Okay, let's first clarify, I love vaping. Not just has it saved my life compare to cigarettes and my ongoing struggle with trying to quit via various other means, but it has introduced me to flavours I never had before. But there is the odd occasion where I do not enjoy it. Most recent while having hiccups. Something was bothering my oesophagus and I had hiccups on and off for almost two days. Inhaling, specifically DL vaping, while having hiccups is not fun. That sharp, sudden inhale is not something I enjoyed. I learnt in those few days to time my vaping in between hiccups but did not enjoy the fact that I was so limited.

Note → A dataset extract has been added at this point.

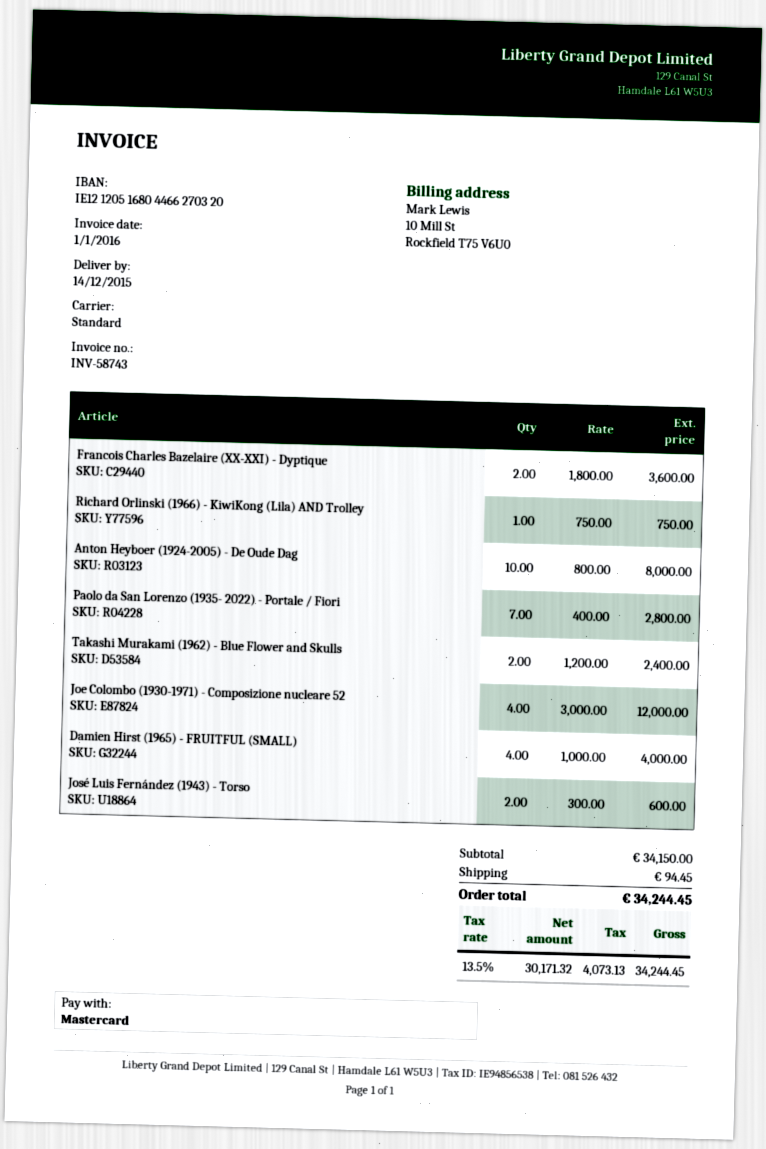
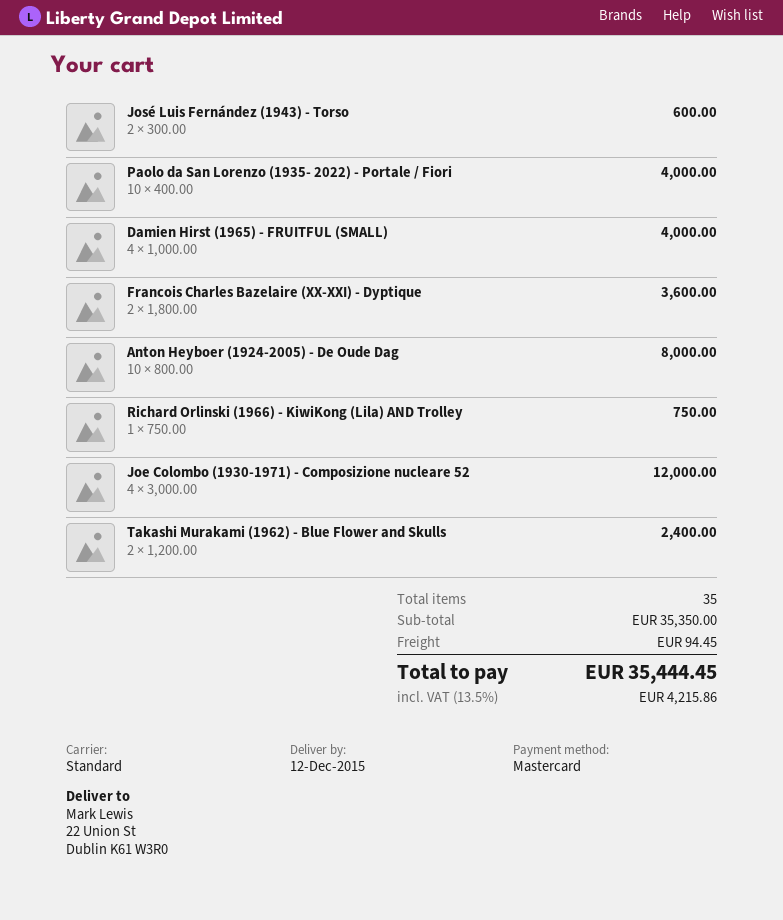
delivery date: 2015-12-14 -> 2015-12-12
Paolo da San Lorenzo (1935- 2022) - Portale / Fiori: 7 x 400.00 = 2800.00 -> 10 x 400.00 = 4000.00
subtotal: 34150.00 -> 35350.00
tax: 13.5% = 4073.13 -> 13.5% = 4215.86
total: 34244.45 -> 35444.45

Surely there must be other circumstances when people feel they hate (dislike rather?) vaping? Anyone else out there?

Reactions: Like 9


----------



## Adephi (17/6/22)

ivc_mixer said:


> Okay, let's first clarify, I love vaping. Not just has it saved my life compare to cigarettes and my ongoing struggle with trying to quit via various other means, but it has introduced me to flavours I never had before. But there is the odd occasion where I do not enjoy it. Most recent while having hiccups. Something was bothering my oesophagus and I had hiccups on and off for almost two days. Inhaling, specifically DL vaping, while having hiccups is not fun. That sharp, sudden inhale is not something I enjoyed. I learnt in those few days to time my vaping in between hiccups but did not enjoy the fact that I was so limited.
> 
> Surely there must be other circumstances when people feel they hate (dislike rather?) vaping? Anyone else out there?



I'm at that stage where rewicking and mixing feels more of a chore. Put it off up to the point where I really can't go without it anymore. Especially since I got a vuse just out of fomo. Yes it's not the best, but it gets 10/10 for convenience.

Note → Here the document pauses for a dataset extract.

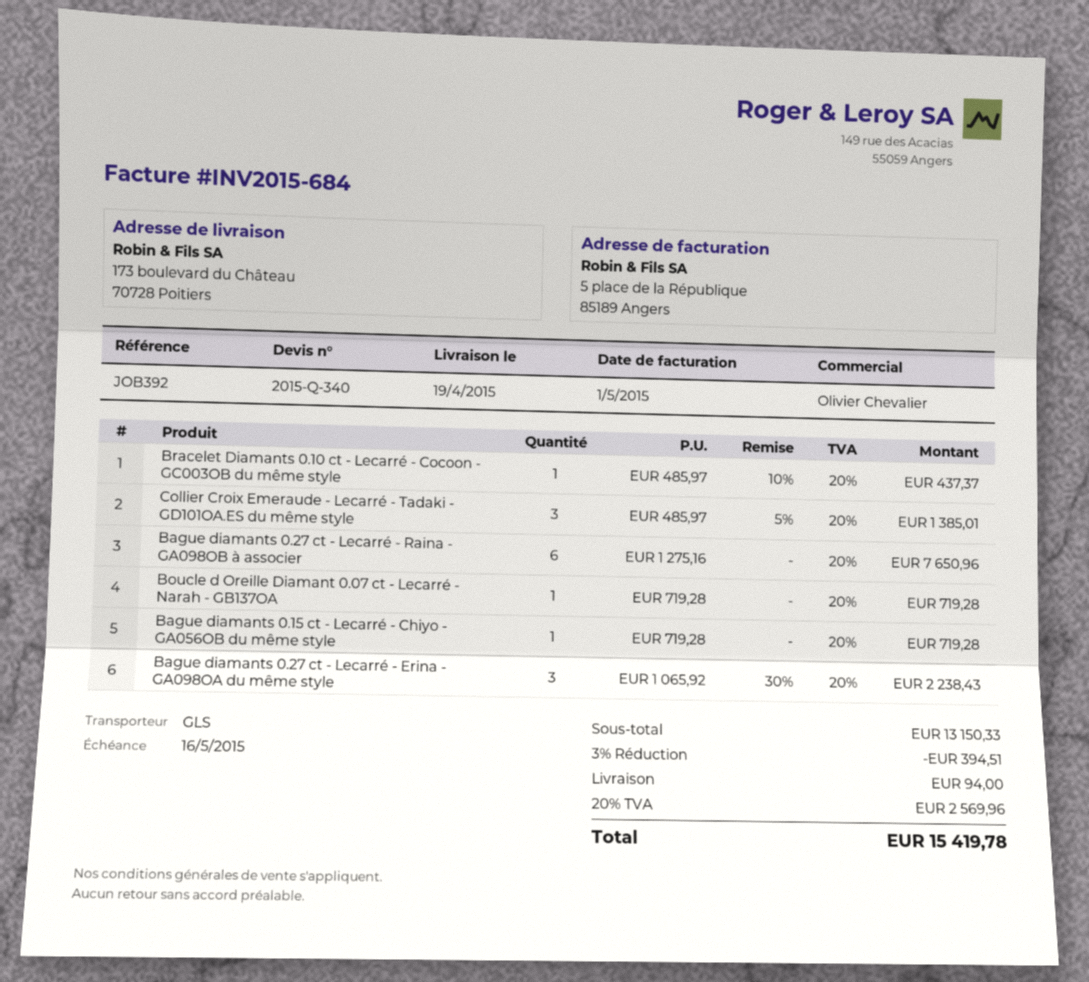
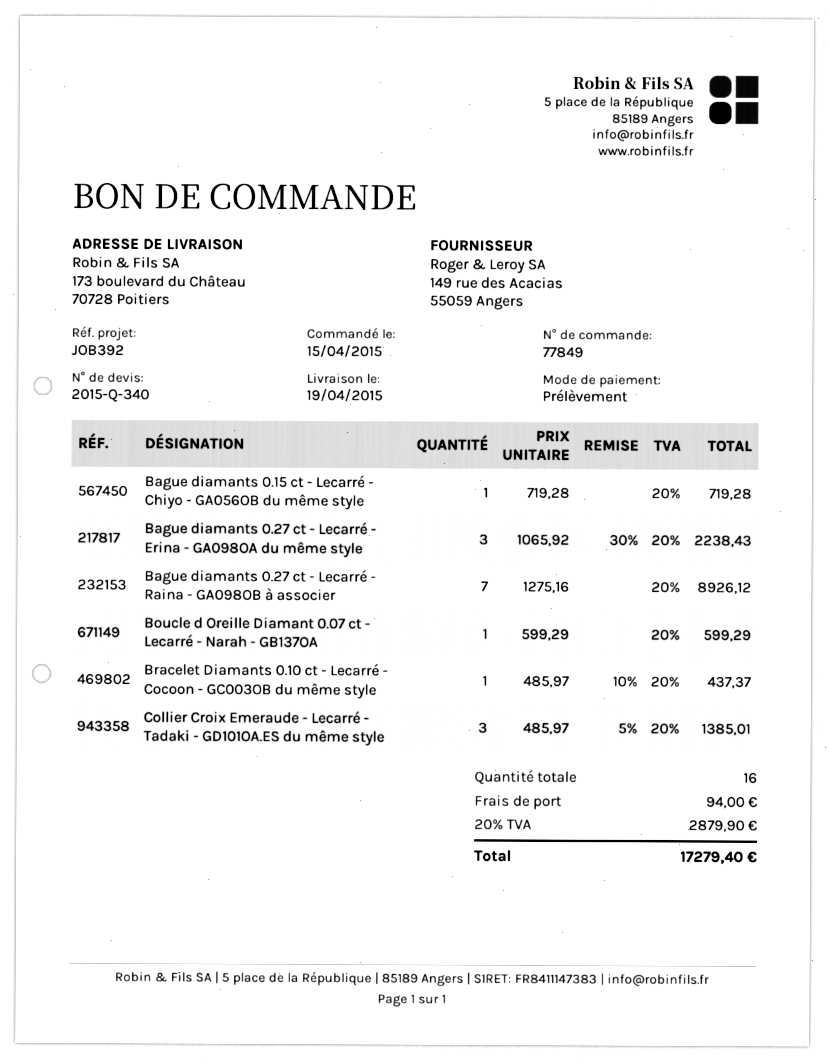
Bague diamants 0.27 ct - Lecarré - Raina - GA098OB à associer: 6 x 1275.16 = 7650.96 -> 7 x 1275.16 = 8926.12
Boucle d Oreille Diamant 0.07 ct - Lecarré - Narah - GB137OA: 1 x 719.28 = 719.28 -> 1 x 599.29 = 599.29
discount: 3% = 394.51 -> none
tax: 20% = 2569.96 -> 20% = 2879.90
total: 15419.78 -> 17279.40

Reactions: Like 10 | Agree 3 | Can relate 1


----------



## ivc_mixer (17/6/22)

Adephi said:


> I'm at that stage where rewicking and mixing feels more of a chore. Put it off up to the point where I really can't go without it anymore. Especially since I got a vuse just out of fomo. Yes it's not the best, but it gets 10/10 for convenience.



I am with you 100% on the rewicking thing. Hence why I got the Dead Rabbit R. Makes it a bit more bearable. Actually went over to sub-ohm tanks with stock coils for a while but it became a bit expensive.

Reactions: Like 5 | Agree 2


----------



## Rob Fisher (17/6/22)

I love most things about vaping and even enjoy rewicking eight million Dvarw's... what I do hate is testing a new RTA and suddenly getting juice all over my mod or hand! Oh, and I also hate spitting coils!

Reactions: Like 6 | Agree 4 | Can relate 2


----------



## Hooked (17/6/22)

Having to refill the tank when I'm busy irritates me. Solution: I have two tanks which I refill at the same time. When one is finished I just grab the next one.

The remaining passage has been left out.